Exclude the images, then return every line below exactly as written.

------------------------------------------------------------------------

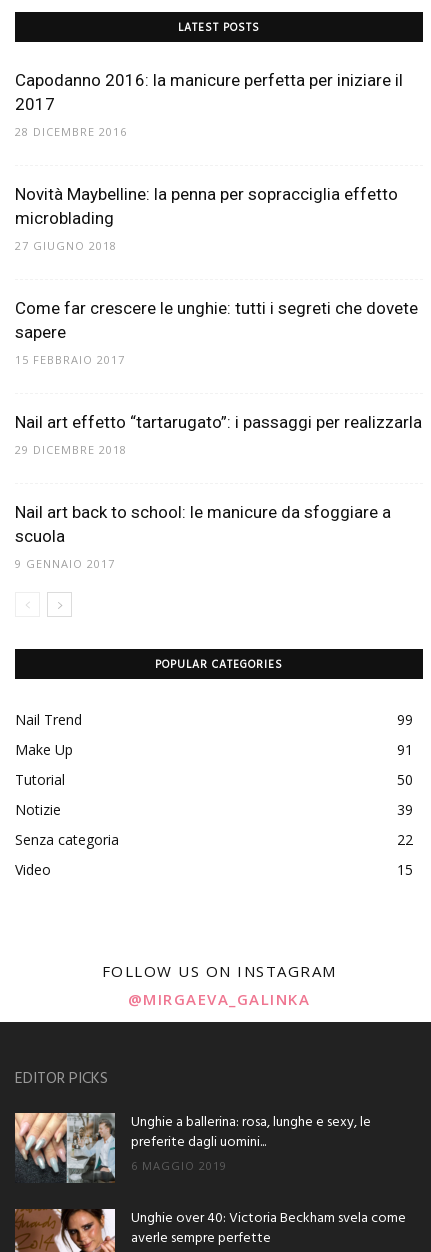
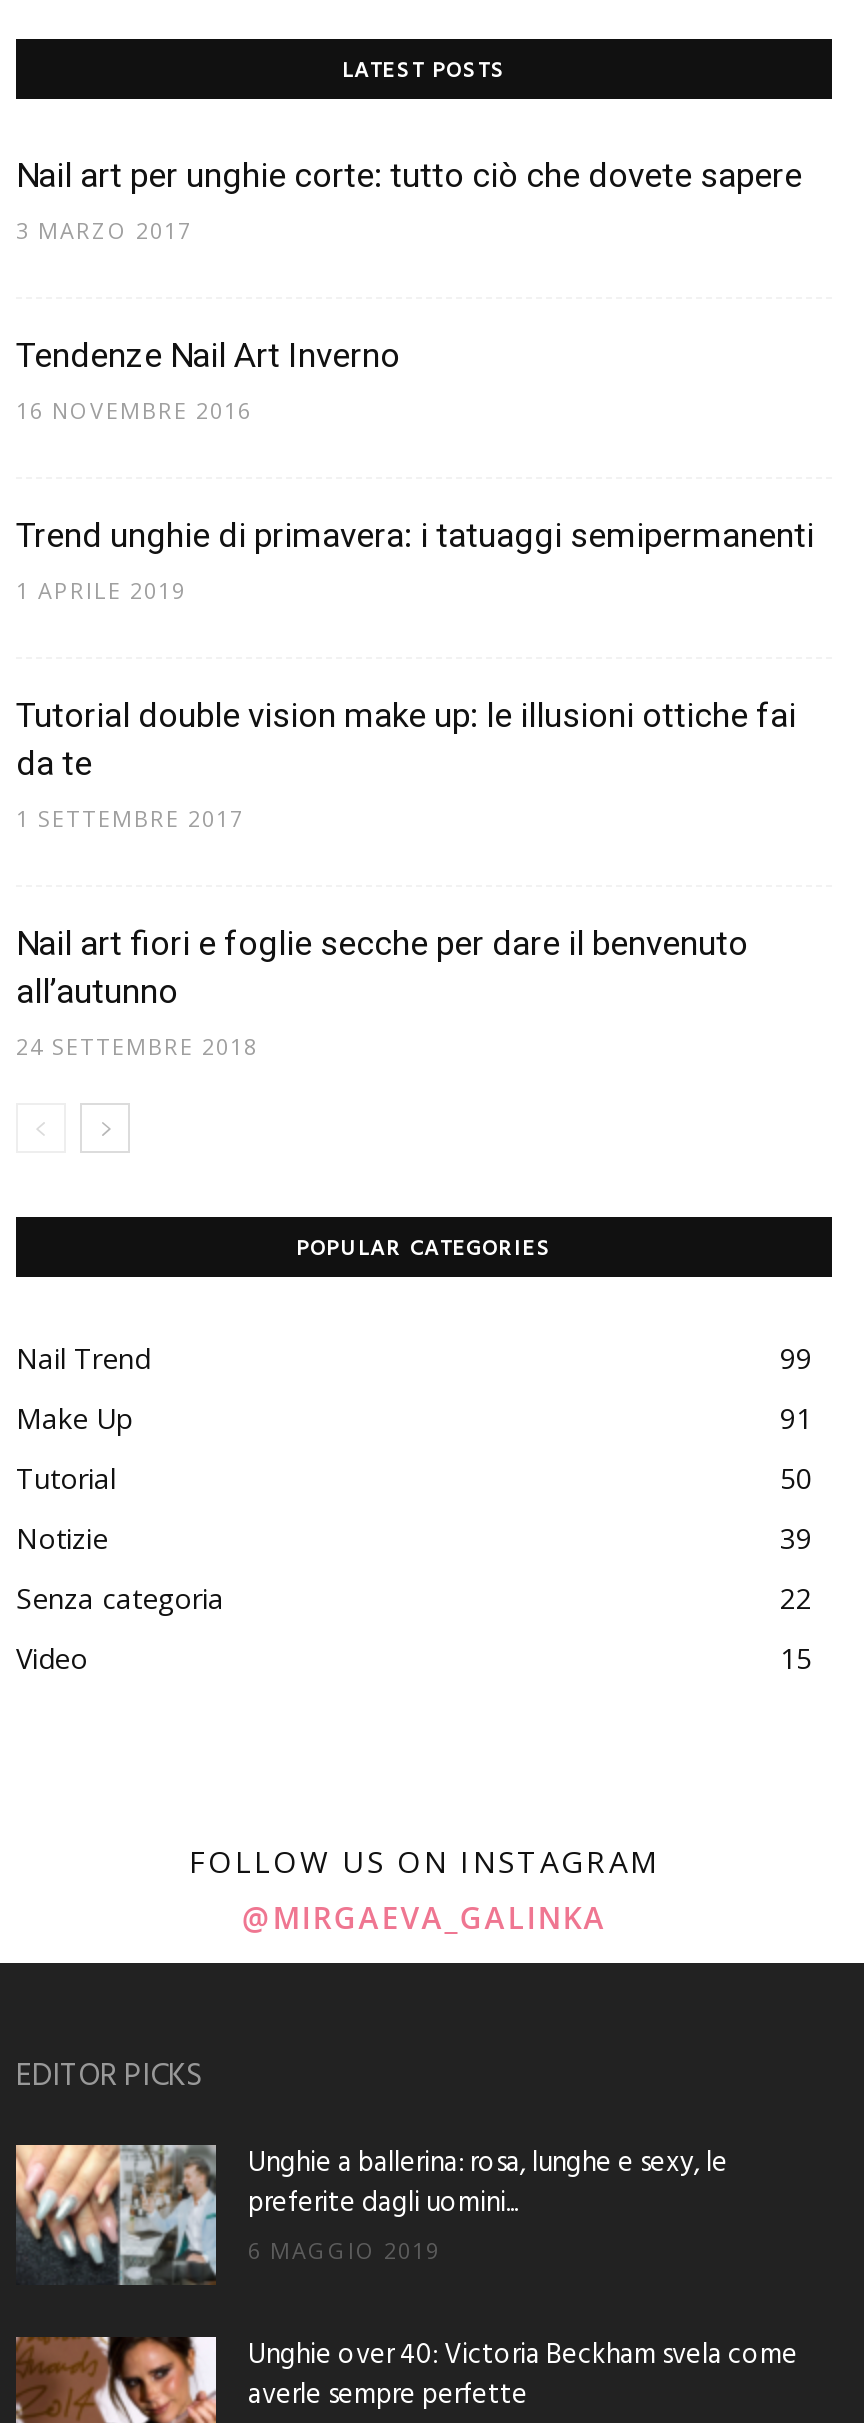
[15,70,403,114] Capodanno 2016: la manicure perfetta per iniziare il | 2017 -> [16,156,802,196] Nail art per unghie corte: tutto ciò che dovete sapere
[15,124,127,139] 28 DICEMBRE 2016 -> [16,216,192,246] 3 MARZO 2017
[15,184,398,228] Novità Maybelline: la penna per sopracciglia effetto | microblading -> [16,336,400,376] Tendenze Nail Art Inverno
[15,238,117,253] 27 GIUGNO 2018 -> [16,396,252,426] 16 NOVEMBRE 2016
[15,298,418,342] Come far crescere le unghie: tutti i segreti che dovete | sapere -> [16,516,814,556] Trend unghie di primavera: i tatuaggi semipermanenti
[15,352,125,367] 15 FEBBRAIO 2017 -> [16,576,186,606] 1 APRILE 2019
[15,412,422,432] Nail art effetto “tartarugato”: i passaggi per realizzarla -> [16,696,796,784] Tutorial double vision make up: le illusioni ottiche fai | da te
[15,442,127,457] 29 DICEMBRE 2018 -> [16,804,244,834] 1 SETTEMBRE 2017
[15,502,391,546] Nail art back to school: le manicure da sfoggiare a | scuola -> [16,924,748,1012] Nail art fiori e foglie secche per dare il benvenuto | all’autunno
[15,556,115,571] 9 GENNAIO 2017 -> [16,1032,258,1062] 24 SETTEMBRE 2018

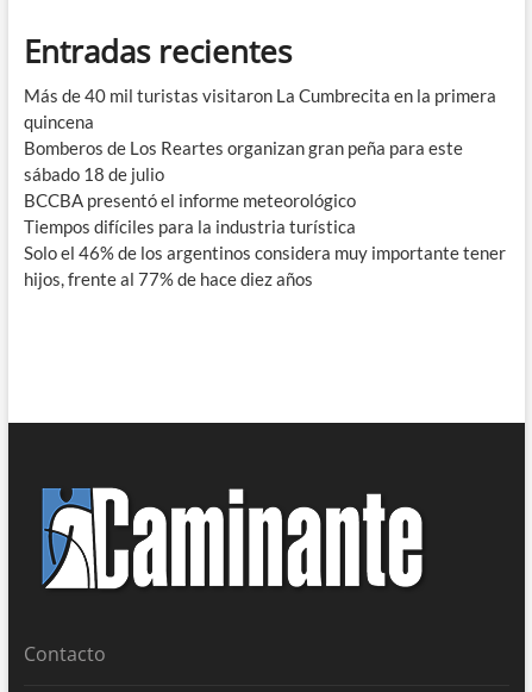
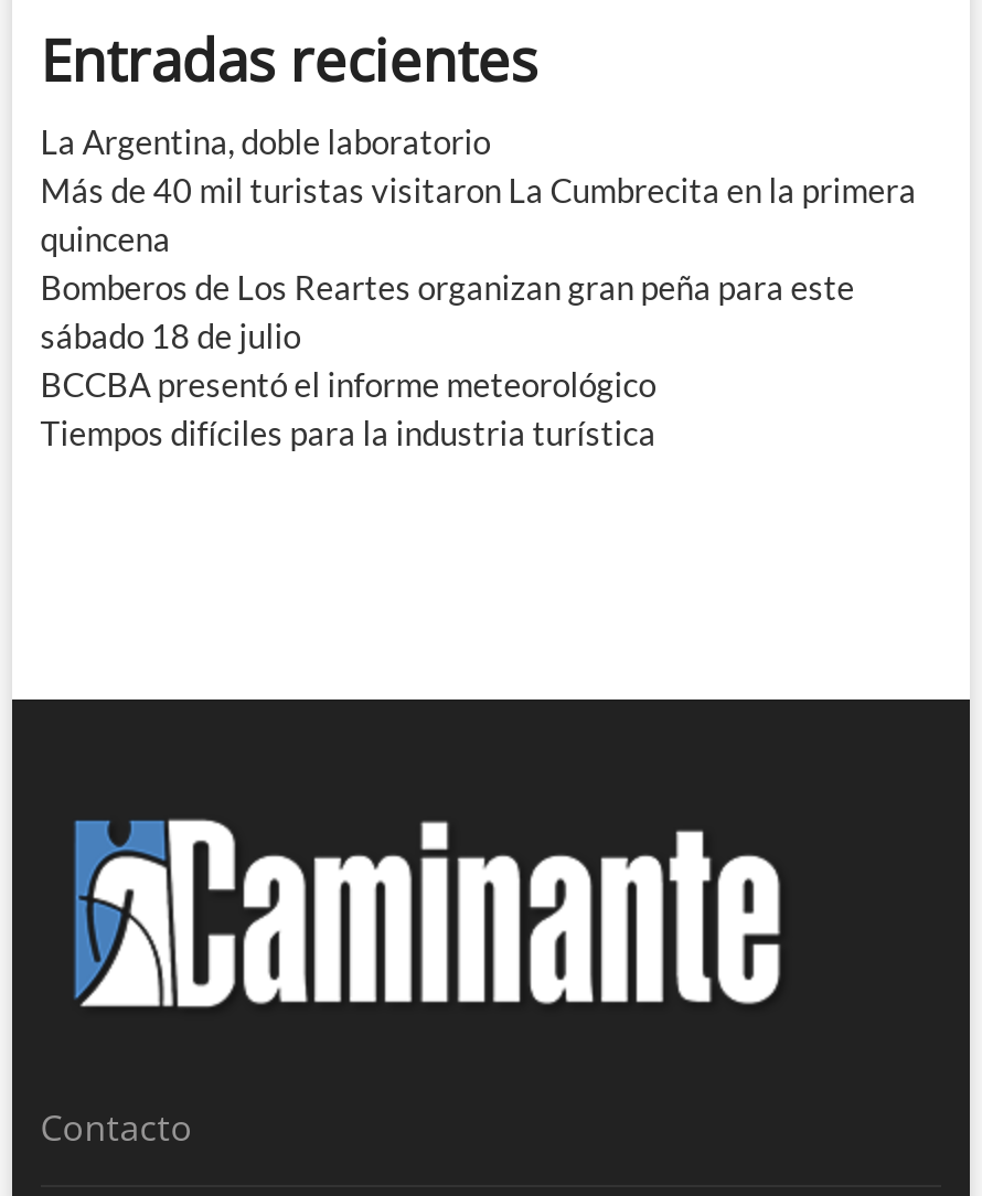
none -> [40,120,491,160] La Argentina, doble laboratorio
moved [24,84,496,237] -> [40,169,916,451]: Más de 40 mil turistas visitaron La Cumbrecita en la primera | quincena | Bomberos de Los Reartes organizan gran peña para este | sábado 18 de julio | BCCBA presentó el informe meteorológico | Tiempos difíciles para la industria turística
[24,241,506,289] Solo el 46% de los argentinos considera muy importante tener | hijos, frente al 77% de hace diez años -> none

------------------------------------------------------------------------

▶ [ANSWER FOR THE TASK]:
[15,70,403,114] Capodanno 2016: la manicure perfetta per iniziare il | 2017 -> [16,156,802,196] Nail art per unghie corte: tutto ciò che dovete sapere
[15,124,127,139] 28 DICEMBRE 2016 -> [16,216,192,246] 3 MARZO 2017
[15,184,398,228] Novità Maybelline: la penna per sopracciglia effetto | microblading -> [16,336,400,376] Tendenze Nail Art Inverno
[15,238,117,253] 27 GIUGNO 2018 -> [16,396,252,426] 16 NOVEMBRE 2016
[15,298,418,342] Come far crescere le unghie: tutti i segreti che dovete | sapere -> [16,516,814,556] Trend unghie di primavera: i tatuaggi semipermanenti
[15,352,125,367] 15 FEBBRAIO 2017 -> [16,576,186,606] 1 APRILE 2019
[15,412,422,432] Nail art effetto “tartarugato”: i passaggi per realizzarla -> [16,696,796,784] Tutorial double vision make up: le illusioni ottiche fai | da te
[15,442,127,457] 29 DICEMBRE 2018 -> [16,804,244,834] 1 SETTEMBRE 2017
[15,502,391,546] Nail art back to school: le manicure da sfoggiare a | scuola -> [16,924,748,1012] Nail art fiori e foglie secche per dare il benvenuto | all’autunno
[15,556,115,571] 9 GENNAIO 2017 -> [16,1032,258,1062] 24 SETTEMBRE 2018

none -> [40,120,491,160] La Argentina, doble laboratorio
moved [24,84,496,237] -> [40,169,916,451]: Más de 40 mil turistas visitaron La Cumbrecita en la primera | quincena | Bomberos de Los Reartes organizan gran peña para este | sábado 18 de julio | BCCBA presentó el informe meteorológico | Tiempos difíciles para la industria turística
[24,241,506,289] Solo el 46% de los argentinos considera muy importante tener | hijos, frente al 77% de hace diez años -> none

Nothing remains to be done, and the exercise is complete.